For the forecast methods, Huang and Bai evaluated the performances of seven planetary boundary layer schemes in reproducing the low-level urban atmosphere over the Greater Bay Area, South China, and they found that the MRF scheme showed an overall better performances than all the other schemes. This provided a useful reference for the forecasts of severe weathers in this region. Li et al. conducted a series of simulations by using 72 different physical parameterization scheme combinations. Their purpose was to determine the optimal cumulus convection scheme and the land surface process schemes in the upper reaches of the Yangtze River Basin by using the RegCM4 model. They pointed out that, the Kain-Fritsch scheme and the Biosphere-Atmosphere Transfer Scheme could better reproduce the precipitation and temperature characteristics of the targeted region than the remaining schemes. This provided a baseline for the localization of the RegCM4’s parameterization schemes in China. Li et al. contrasted and analyzed the differences between the two-moment bulk scheme (BULK) and the spectral bin microphysics scheme (BIN) in forecasting the precipitation, radar reflectivity, and cloud microphysical processes for a heavy snowfall event in Beijing during the 2022 Winter Olympics. They found that, while the 24-h accumulated precipitation in both simulations was lower than the observation, the BIN simulation was closer to the observation, in terms of the trend of precipitation rate and radar reflectivity during the period of heavy precipitation. This provided useful information for forecasting the snowfall in China during the cold season.

For the climate variabilities, Yang et al. analyzed the observed precipitation data from 1979 to 2015, and found that, an overall increase appeared in the frequency, intensity, and duration of precipitation in the middle and lower Yangtze River basin. The areas with large extreme precipitation indices are mainly concentrated in the Poyang Lake basin. These results would provide effective reference bases for policymakers.

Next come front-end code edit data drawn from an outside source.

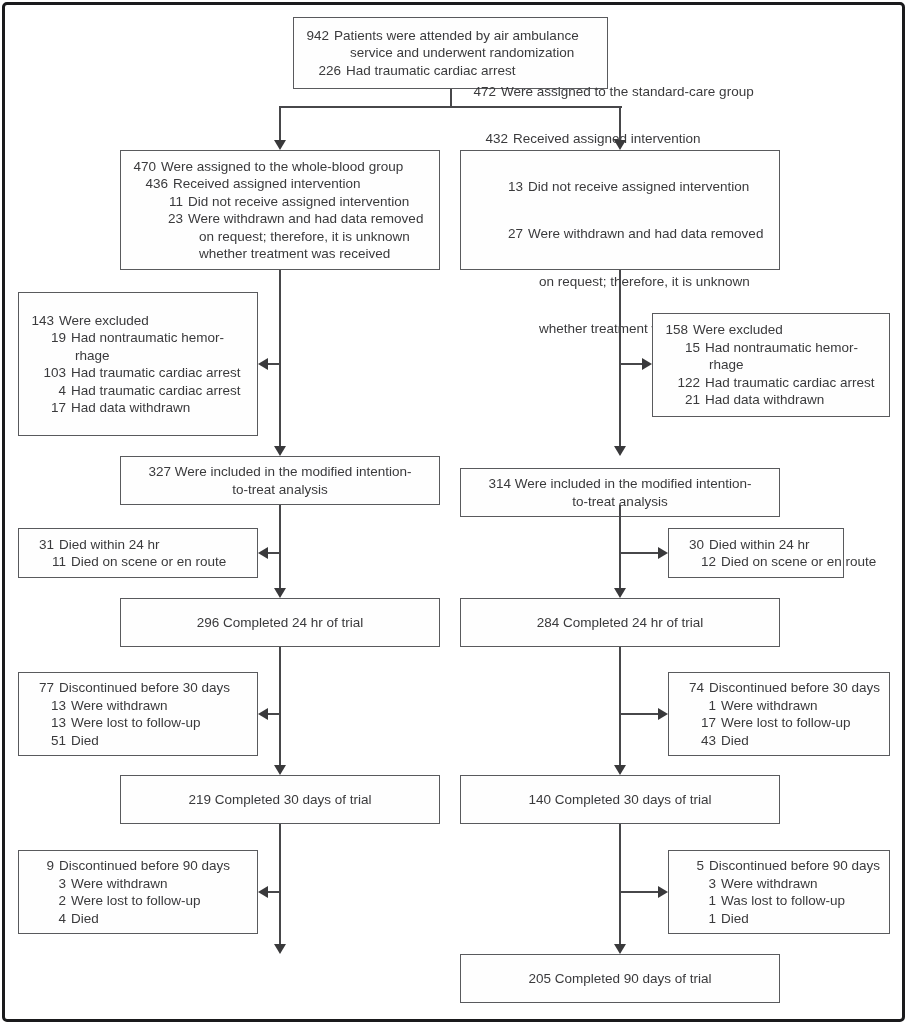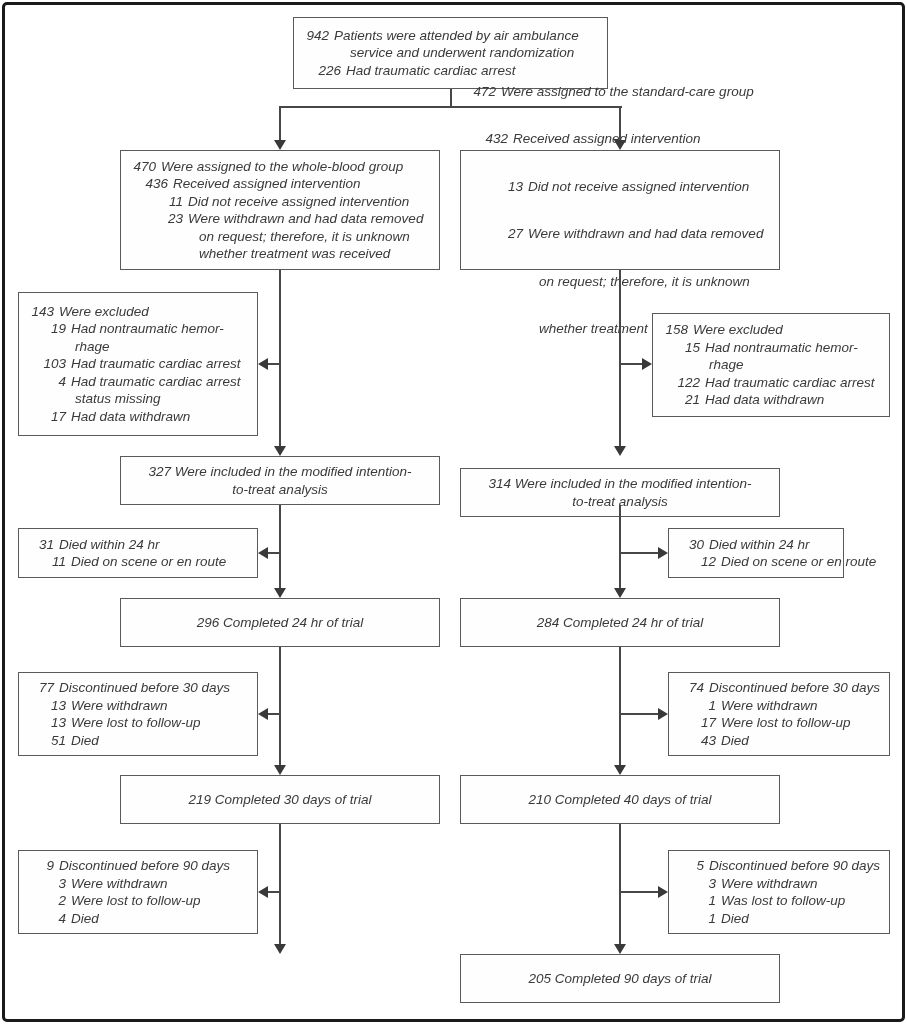"942" .stage { font-style: italic -> none }
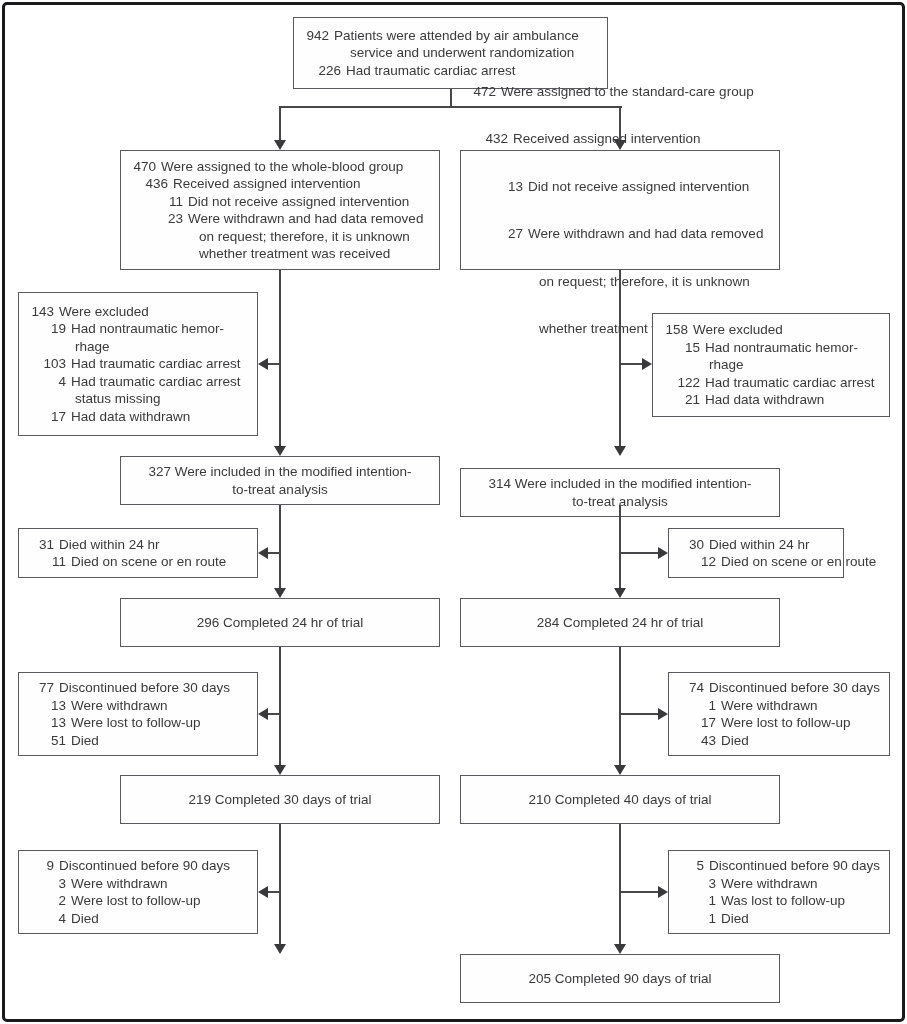"status missing" div.row { html: <div> <span></span> <span>status missing</span> </div> -> none }
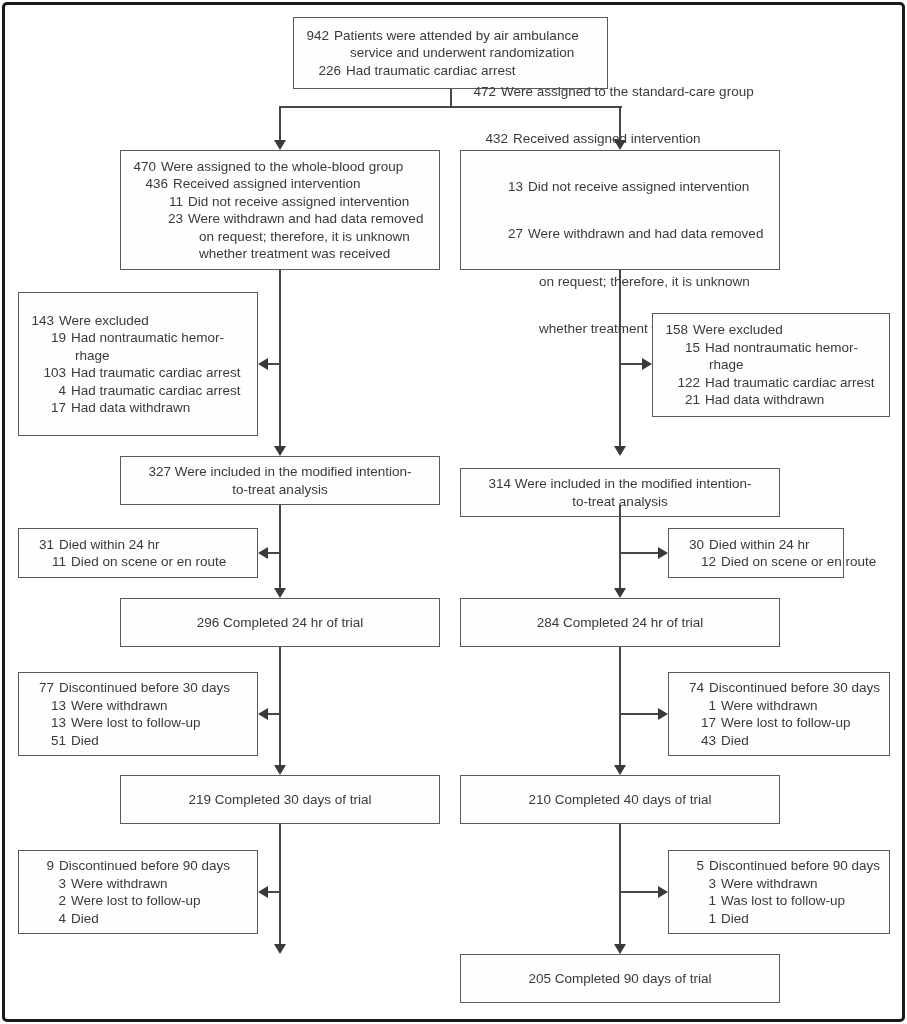"210 Completed 40 days of" div { text: 210 Completed 40 -> 140 Completed 30 }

Overall, the severe weathers pose a significant threat to human society (IPCC, 2023), and how to cope with disastrous weathers is a common challenge faced by all meteorological society (https://www.cma.gov.cn/2011xwzx/2011xmtjj/202205/t202205264856882.html). Our Research Topic has provided some useful results for furthering the studies on severe weathers, however, as the spatiotemporal scales of these systems are relatively small, and the physical mechanisms governing their formations are quite complicated, we encourage scholars in relevant fields to conduct more studies in the future, which would contribute to reach a more comprehensive understanding of the severe weathers.